Días contados
EN OCASIONES, ESTAS ESPECTACULARES LUMINISCENCIAS NATURALES PUEDEN OBSERVARSE DESDE PUNTOS SITUADOS MUCHO MÁS AL SUR DE LO QUE SUELE SER HABITUAL. EN 1870, UNO DE ESTOS FENÓMENOS SORPRENDIÓ –Y SOBRECOGIÓ– A LA POBLACIÓN ESPAÑOLA.
La primera detección de una aurora boreal de la que se tiene constancia en España posiblemente tuvo lugar en 1701, cuando el matemático y teólogo Tomás Vicente Tosca dejó escrito que “se vio un resplandor luminoso e intenso en Valencia durante la noche”. A lo largo de aquel siglo XVIII, se contaron unos ochenta episodios de lo que por entonces todavía se denominaba luz zodiacal, hasta en diez localidades distintas.

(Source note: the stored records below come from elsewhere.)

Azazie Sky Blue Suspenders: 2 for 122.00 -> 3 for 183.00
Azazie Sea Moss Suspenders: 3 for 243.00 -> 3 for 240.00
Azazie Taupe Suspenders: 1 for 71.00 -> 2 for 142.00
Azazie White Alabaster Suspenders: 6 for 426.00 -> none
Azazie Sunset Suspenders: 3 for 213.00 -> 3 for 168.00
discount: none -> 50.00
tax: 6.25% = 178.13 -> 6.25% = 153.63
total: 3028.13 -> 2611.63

Durante la primera mitad de la siguiente centuria ya se mencionaban las auroras boreales en los fenómenos luminosos nocturnos observados en Valladolid, Valencia, Cádiz, La Coruña o Cartagena. Tiene especial importancia la ocurrida en 1870, pues llegó a ofrecer tonos verdosos, cuando las escasas auroras en nuestras latitudes suelen manifestar exclusivamente colores rojizos. Pudo contemplarse desde numerosos puntos de Europa, Estados Unidos, Oriente Medio e incluso Brasil. En España, fue estudiada por el físico y químico asturiano Máximo Fuertes Acevedo, catedrático en el Instituto de Santander, que describió la aurora de aquel 24 de octubre de un color uniforme rojo intenso, como “el reflejo de un inmenso fuego”. En la del día siguiente, cuando el fenómeno se presentó con mayor dinamismo, señaló que formaba “brillantes claraboyas hacia el norte de un color violeta rojizo”.

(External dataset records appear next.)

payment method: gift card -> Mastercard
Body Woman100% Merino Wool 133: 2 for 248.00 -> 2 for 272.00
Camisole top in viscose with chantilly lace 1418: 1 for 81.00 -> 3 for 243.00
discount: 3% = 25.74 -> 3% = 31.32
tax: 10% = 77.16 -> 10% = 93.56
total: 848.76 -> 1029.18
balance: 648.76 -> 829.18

Las crónicas de la época reflejan la escasa comprensión que se tenía de ellas, en una sociedad en que el vulgo las relacionaba con anuncios de guerras, pestes y otras desgracias. En el diario La Época se decía: “¿Qué relación hay entre las auroras boreales y los trastornos y las desdichas terrenales? De cierto no lo sabemos”; y en El Imparcial se podía leer: “Las auroras boreales han sido objeto constante de preocupaciones mantenidas por la ignorancia, y que han tenido muy poco cuidado en desvanecer aquellos que […]
están en el deber de enseñar a distinguir lo que es sobrenatural de aquello que está sujeto a las leyes físicas de la naturaleza”. Algunos medios, de hecho, ya sostenían que, aunque no se conocía su causa, debían estar relacionadas con el magnetismo terrestre, pues se correspondían con alteraciones en las brújulas.

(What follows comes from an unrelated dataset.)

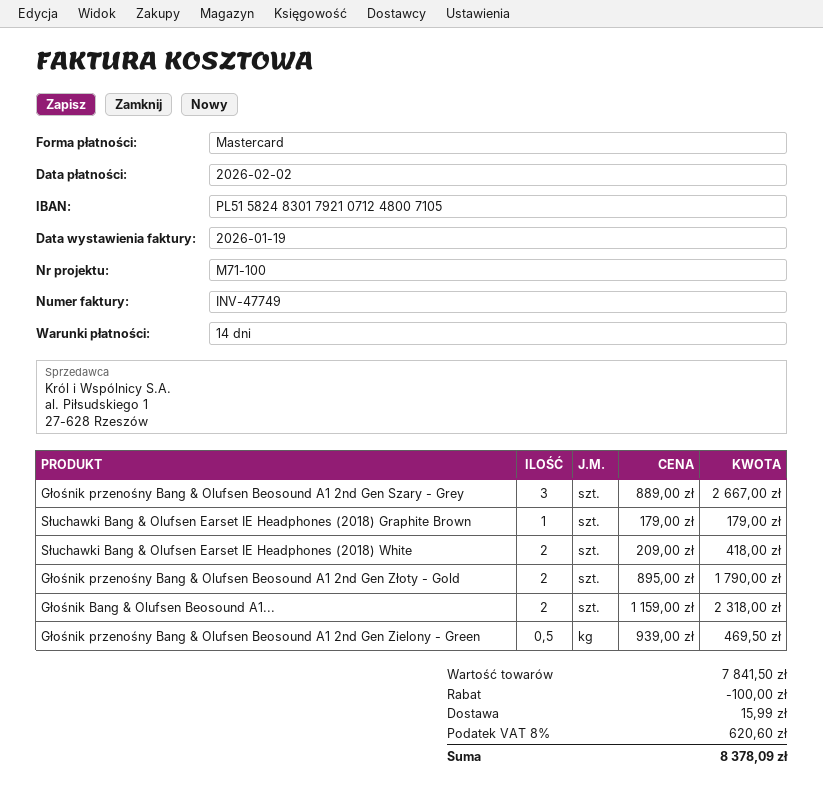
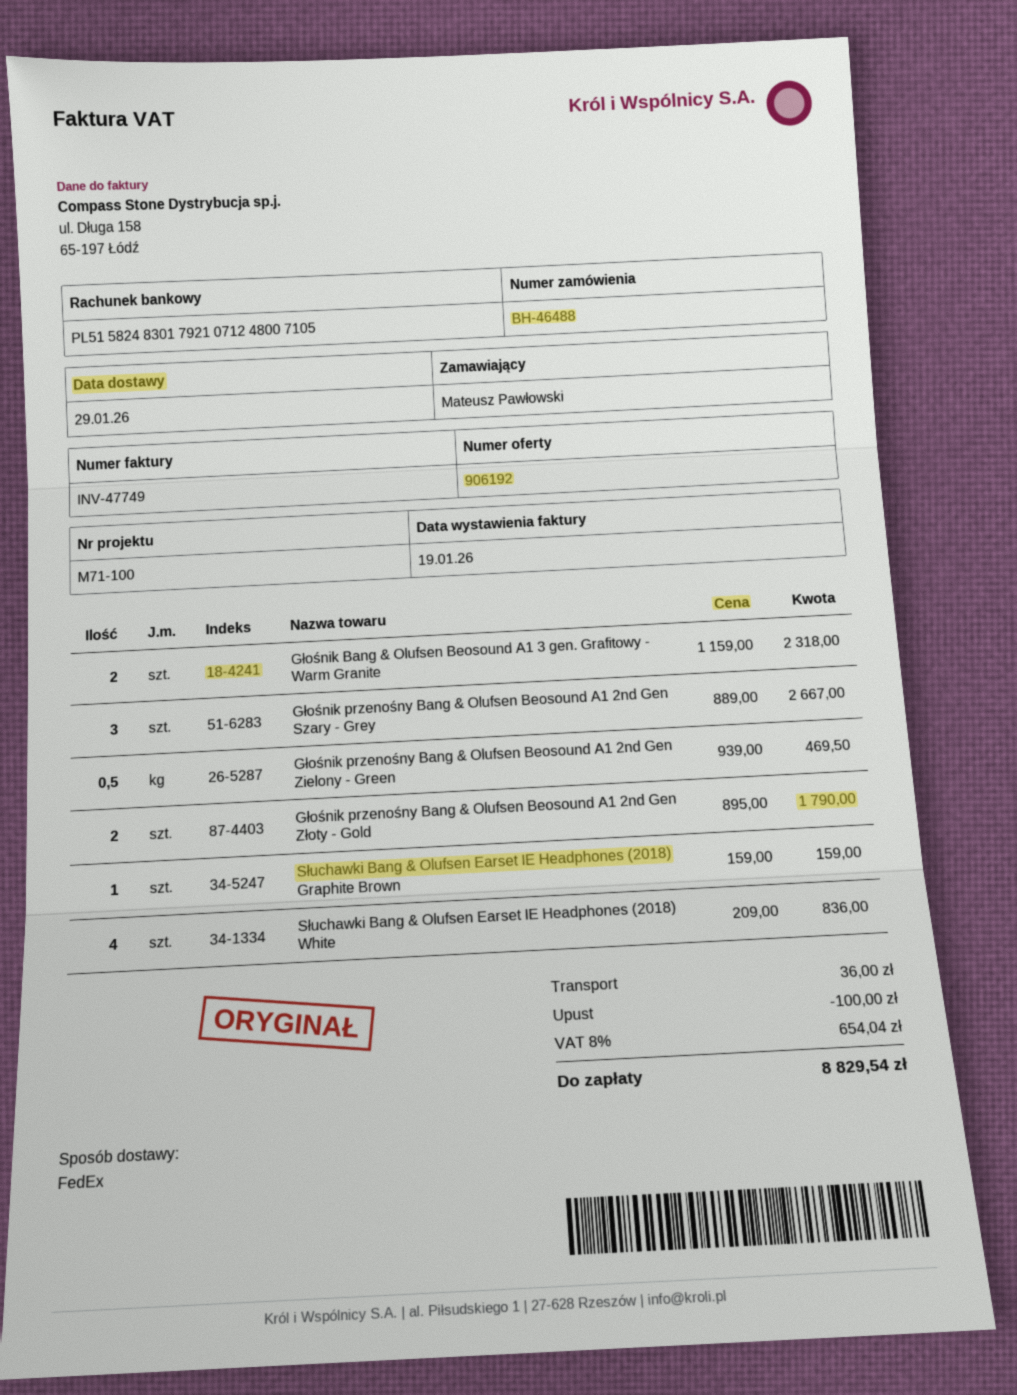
Słuchawki Bang & Olufsen Earset IE Headphones (2018) Graphite Brown: 1 x 179.00 = 179.00 -> 1 x 159.00 = 159.00
Słuchawki Bang & Olufsen Earset IE Headphones (2018) White: 2 x 209.00 = 418.00 -> 4 x 209.00 = 836.00
shipping: 15.99 -> 36.00
tax: 8% = 620.60 -> 8% = 654.04
total: 8378.09 -> 8829.54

LOS REGISTROS GEOMAGNéTICOS REVELAN QUE AQUELLOS DOS DíAS TUVIERON LUGAR SENDAS TORMENTAS SOLARES DE ALTA INTENSIDAD, y existen fotografías del Sol que exhiben manchas de larga duración, lo que avala esa relación. Desde esas manchas se libera al espacio el viento solar, un flujo de electrones y otras partículas con carga eléctrica. Cuando interacciona con el campo magnético terrestre se desvían hacia los polos, y si entra en contacto con los gases atmosféricos, se producen las auroras. La luz surge de la vuelta a su estado normal de los átomos que han sido excitados por la acción del citado viento solar.
Una aurora típica tiene lugar a una altura de entre 250 y 400 kilómetros, pero las tormentas solares especialmente potentes generan electrones muy energéticos, capaces de llegar hasta los 90 kilómetros sobre la superficie. Es lo que sucedió en 1870, como sugiere la manifestación de tonos violeta y verdosos, procedentes de las emisiones del oxígeno y el nitrógeno molecular atmosféricos. Los electrones lentos dan como resultado excitaciones menos energéticas, que devienen en colores rojizos.
El 25 de enero de 1938 tuvo lugar otra célebre aurora boreal que pudo ser observada en España. En todo caso, su frecuencia depende del Sol, y es mayor alrededor de dos o tres años antes o después de su máxima actividad. Como sabemos, esto se repite en ciclos de unos once años. La última vez sucedió en 2014, por lo que entre 2023 y 2027 tendremos más posibilidades de ver alguna, quizá incluso desde nuestras latitudes.